Year level: 10

Strand: Measurement / Statistics

Lesson length: 60 mins

This lesson introduces students to the idea of a log scale, a seemingly perplexing way to present data. The lesson begins with an exploration of examples when a linear scale is inappropriate and concludes with a plotting activity using authentic data from the COVID-19 pandemic.

### Achievement standard

Students interpret and use logarithmic scales representing small or large quantities or change in applied contexts. They analyse inferences and conclusions in the media, noting potential sources of bias.

### Content description

• Students interpret and use logarithmic scales in applied contexts involving small and large quantities and change.

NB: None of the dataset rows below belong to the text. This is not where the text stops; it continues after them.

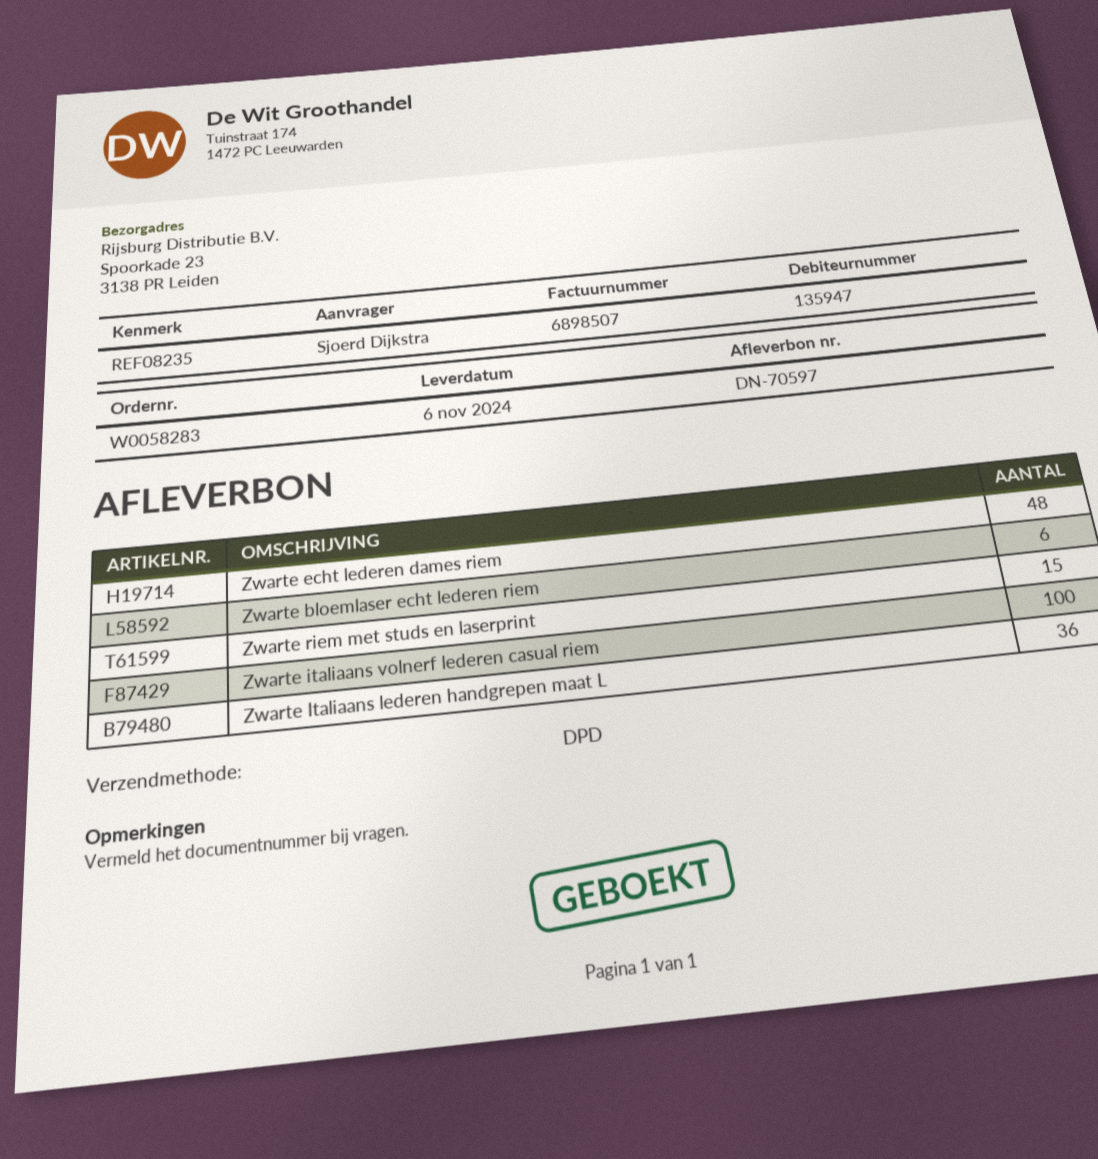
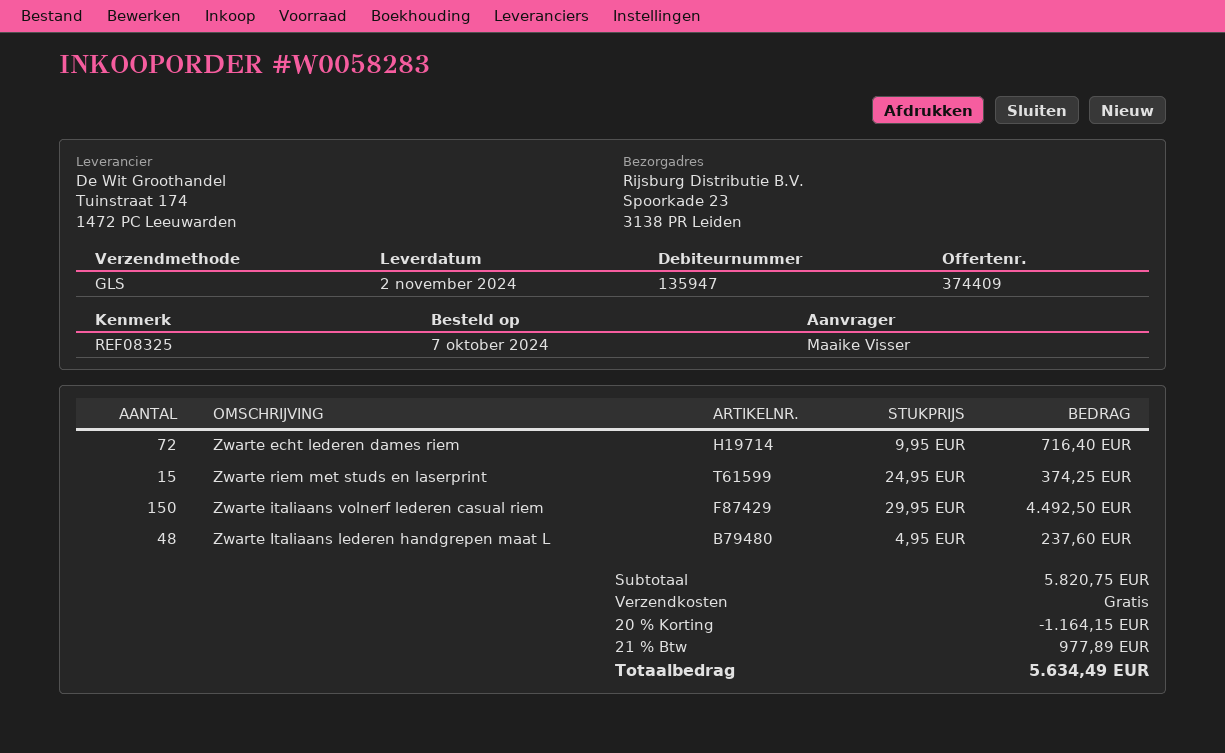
delivery date: 2024-11-06 -> 2024-11-02
reference: REF08235 -> REF08325
ordered by: Sjoerd Dijkstra -> Maaike Visser
shipping method: DPD -> GLS
Zwarte echt lederen dames riem: 48 -> 72
Zwarte bloemlaser echt lederen riem: 6 -> none
Zwarte italiaans volnerf lederen casual riem: 100 -> 150
Zwarte Italiaans lederen handgrepen maat L: 36 -> 48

AC9M10M02
• Students analyse claims, inferences and conclusions of statistical reports in the media, including ethical considerations and identification of potential sources of bias. AC9M10ST01

### General capabilities

Numeracy:

• Multiplicative strategies (Level 10)
• Interpreting and representing data (Level 8)

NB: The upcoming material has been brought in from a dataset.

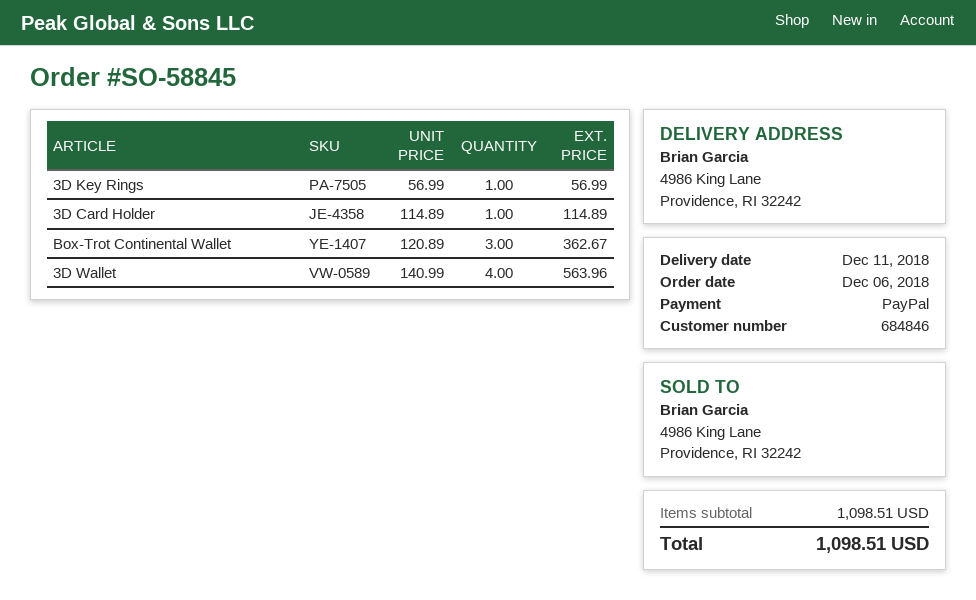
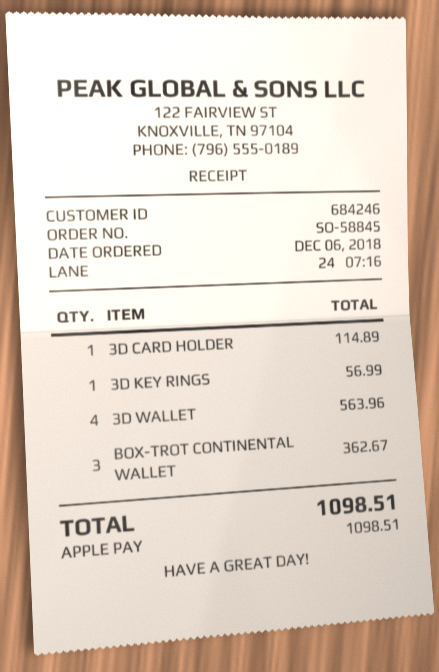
customer number: 684846 -> 684246
payment method: PayPal -> Apple Pay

Critical and Creative Thinking:

• Interpret concepts and problems (Level 6)
• Select and operate tools (Level 6) – Optional activity

Ethical Understanding

• Explore ethical perspectives and  frameworks (Level 6)
• Explore ethical issues (Level 6)
• Making and reflecting on ethical decisions (Level 6)

Aboriginal and Torres Strait Islander Histories and Cultures: Country/Place (A_TSICP2), Culture (A_TSIC3) and People (A_TSIP3

The following exit ticket is given as an assessment opportunity.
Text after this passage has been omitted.